Here’s the thing: your presence on social media can be whatever you want it to be. So long as you take control of your social identity, you won’t have to worry about inappropriate memes or bad puns ruining your reputation as a lawyer.

If you’re considering making the leap into social media marketing, let me start by suggesting you look into Facebook. Facebook offers a number of opportunities for lawyers looking to build trust in their business and grow their general online presence (especially in search).

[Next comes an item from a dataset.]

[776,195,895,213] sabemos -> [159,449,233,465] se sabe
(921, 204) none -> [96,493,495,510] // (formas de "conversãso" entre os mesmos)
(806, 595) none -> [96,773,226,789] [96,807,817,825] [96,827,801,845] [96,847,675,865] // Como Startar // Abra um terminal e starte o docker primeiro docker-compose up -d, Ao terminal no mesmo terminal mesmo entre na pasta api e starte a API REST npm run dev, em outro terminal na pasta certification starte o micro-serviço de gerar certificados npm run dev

A Lawyer’s Guide to Using Facebook

Like with anything else you do online, it’s important to be cautious. As a lawyer, there are extra considerations you need to be aware of as they relate to ethics, legal, and other professional matters. Don’t let this deter you from joining Facebook though. The following guidelines will show you how to tread carefully while still making good use of this worthwhile platform.

Before You Begin

  • Review your state bar’s guidelines for social media to ensure that you remain in compliance.
  • Review the American Bar Association’s “tips for avoiding ethical lapses when using social media”.
  • Create a company-wide social media policy that outlines expectations and restrictions.

Facebook Setup

  • Create a personal page for yourself and, if you’re the responsible party, create a separate business page for your firm. Those two identities should be kept separate.
  • Create a complete profile for your page(s), including your firm’s contact information and location.
  • Use a professional headshot and branded cover photo.
  • Invite business contacts and friends to connect on Facebook; never any clients, third parties being counseled elsewhere, or unrepresented parties.
  • Add a link to your Facebook page in your email signature and on your website.
  • Create a call-to-action button for your business page. Something like ‘Contact Us’ or ‘Request a Consultation’ would work well.

Be Social

  • Like and follow other business’s pages. Just be sure they won’t reflect negatively on your business.
  • Post at least once or twice a week.
  • When available, share new blog content from your website.
  • Your main focus should be on sharing interesting content from around the web that will be of interest to your audience. Avoid irrelevant and controversial topics.
  • Prioritize posts that include images.
  • If you have photos from company events (like philanthropic outings), share those to give people a better sense for the human side of your business.
  • Monitor for comments and respond in kind. People will appreciate that you’re paying attention and thoughtfully contributing to the discussion.
  • Advertise upcoming events hosted by your law firm (if friends or business partners are able to attend).
  • Use your “real” voice on social media. There’s no need to be super buttoned-up or to speak in legalese if it makes relating to you or your business difficult.

What You Should Avoid

  • Never post in haste. Take a moment to give some thought to what you want to post or comment on. People will see your Facebook page as a reflection of you, so your posts should reflect that as should your commentary.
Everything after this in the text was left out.